Kendi ruh sağlığını ve psikolojisini düşünen, akıllı mı akıllı insan.
Öyle bir ülke ki akıllıyı deli, deliyi daha deli yapar. Atıyorum, gündeminde toplam 150 tane haber var ise bunların 148'i iğrenç ötesi, 1'i şüpheli, 1'i de iyi haber.
haberler insanları uyutmanın, pratikte birşeyler ortaya koymalarının önünü kesmenin araçları haline geldi.
"o kötü bu kaka" kendi kendini sinir edip, hayatlarına dönüyor insanlar. eylemin erdemine inanıyorum artık. günde 40 kere "akp kötü" demenin zerre kadar değeri yok gözümde. ne yapıyorsun? en azından o sermayeyi boykot edebiliyor musun mesela? 5 lira pahalı olsun, gerekirse az yiyeyim ama islamcılara para gitmesin" diyebiliyor musun? haberler bunların enerjisini alıyor insandan. hiç haber izleme ama bir dirhem pratik iş yap milyon kat değerli.

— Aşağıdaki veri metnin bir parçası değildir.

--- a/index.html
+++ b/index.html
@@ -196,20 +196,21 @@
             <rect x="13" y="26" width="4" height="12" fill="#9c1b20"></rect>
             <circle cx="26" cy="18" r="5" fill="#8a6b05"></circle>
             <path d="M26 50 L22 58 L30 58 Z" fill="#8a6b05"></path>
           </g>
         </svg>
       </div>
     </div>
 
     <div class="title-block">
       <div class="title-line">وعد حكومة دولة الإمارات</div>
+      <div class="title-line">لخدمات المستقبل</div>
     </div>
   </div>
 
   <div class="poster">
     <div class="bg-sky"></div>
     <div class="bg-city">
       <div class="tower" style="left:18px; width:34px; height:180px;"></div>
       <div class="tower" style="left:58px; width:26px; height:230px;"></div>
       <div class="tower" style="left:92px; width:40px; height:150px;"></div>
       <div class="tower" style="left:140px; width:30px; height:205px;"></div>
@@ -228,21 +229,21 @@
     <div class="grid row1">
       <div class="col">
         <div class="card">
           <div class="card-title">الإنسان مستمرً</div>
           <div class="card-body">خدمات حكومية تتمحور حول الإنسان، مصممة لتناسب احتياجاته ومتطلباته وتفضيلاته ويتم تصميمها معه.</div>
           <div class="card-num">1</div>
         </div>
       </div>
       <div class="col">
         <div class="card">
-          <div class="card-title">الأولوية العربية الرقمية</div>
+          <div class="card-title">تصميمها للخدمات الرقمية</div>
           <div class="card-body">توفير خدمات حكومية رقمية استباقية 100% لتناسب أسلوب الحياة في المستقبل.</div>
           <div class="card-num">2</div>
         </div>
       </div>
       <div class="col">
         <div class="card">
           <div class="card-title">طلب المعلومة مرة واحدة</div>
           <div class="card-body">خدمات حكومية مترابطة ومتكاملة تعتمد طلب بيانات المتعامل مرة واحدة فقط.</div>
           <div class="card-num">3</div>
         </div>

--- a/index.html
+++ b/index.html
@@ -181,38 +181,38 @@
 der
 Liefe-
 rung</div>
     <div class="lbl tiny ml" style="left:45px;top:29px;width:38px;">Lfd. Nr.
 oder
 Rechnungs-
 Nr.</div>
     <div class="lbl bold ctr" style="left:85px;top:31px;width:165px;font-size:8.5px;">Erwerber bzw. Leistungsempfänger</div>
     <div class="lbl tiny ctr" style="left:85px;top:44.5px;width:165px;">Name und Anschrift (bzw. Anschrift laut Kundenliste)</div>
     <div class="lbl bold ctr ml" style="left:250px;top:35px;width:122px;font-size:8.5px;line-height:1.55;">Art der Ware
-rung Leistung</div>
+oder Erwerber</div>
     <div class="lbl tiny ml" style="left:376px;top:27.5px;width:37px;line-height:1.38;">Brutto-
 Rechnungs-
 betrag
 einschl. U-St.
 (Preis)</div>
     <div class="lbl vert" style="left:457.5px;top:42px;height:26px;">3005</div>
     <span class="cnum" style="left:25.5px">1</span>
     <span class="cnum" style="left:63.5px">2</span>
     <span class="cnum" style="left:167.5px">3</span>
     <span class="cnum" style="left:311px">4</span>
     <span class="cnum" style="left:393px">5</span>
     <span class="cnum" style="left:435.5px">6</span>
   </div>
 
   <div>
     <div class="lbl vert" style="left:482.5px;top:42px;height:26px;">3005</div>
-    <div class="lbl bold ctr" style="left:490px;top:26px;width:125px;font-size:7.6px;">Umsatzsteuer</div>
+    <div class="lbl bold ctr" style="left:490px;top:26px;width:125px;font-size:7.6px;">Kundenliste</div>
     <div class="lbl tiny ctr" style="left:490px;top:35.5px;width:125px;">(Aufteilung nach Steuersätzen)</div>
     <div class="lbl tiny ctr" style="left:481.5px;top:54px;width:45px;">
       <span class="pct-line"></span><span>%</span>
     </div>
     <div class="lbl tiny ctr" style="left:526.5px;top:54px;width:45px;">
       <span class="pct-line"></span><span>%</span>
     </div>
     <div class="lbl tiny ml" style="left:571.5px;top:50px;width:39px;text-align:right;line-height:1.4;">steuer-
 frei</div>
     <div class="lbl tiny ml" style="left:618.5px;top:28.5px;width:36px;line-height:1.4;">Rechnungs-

bu bir örnek. ekonomi, şiddet vs. haberleri de aynı uyutma amacına hizmet ediyorlar.
benim siyasi tercihim, neyi yanlış- doğru bulduğum bu saatten sonra değişmez. gidip sağ bir partiye oy vermem için türkiye kıyı şeridinden kalanı sit alanı falan ilan etmesi lazım. o kadar radikal işlerin haberini de takip etmesem de alırım.
istemesen de gündem o kadar çalkalanıyor ki artık her türlü haberin oluyor. bir bakmışsın biriyle bir haberi tartışır halde buluyorsun kendini. ha tabi ki sosyal medyada ve tv'de yayınlanan haberlerin çoğu yandaş medyaya ait olduğu için kimin siyasetini yaptığın da önemli bir hale geliyor. gerçek nedir diye bakmadan edemiyorsun ve ulaşabildiğin kaynaklar çok dar bir alanda sıkışmış durumda. takip etmeyen insan kendini burjuvazinin eline teslim etmiş insandır yada umudu kalmamış kendine solcuyum diyen kısımdır. -ki bu da burjuvazinin işine geliyor- o yüzden geçin bu işleri. haberleri takip edin gerçeği arayın. gerçek pencereden bakmayı gerçek pencereden sorgulatmayı düstur edinin. eleştirinin de bir dozu var. karşısına bir şey koymuyorsan eleştirinin bir anlamı yok. daha da kutuplaştırıcı bir hal alıyor.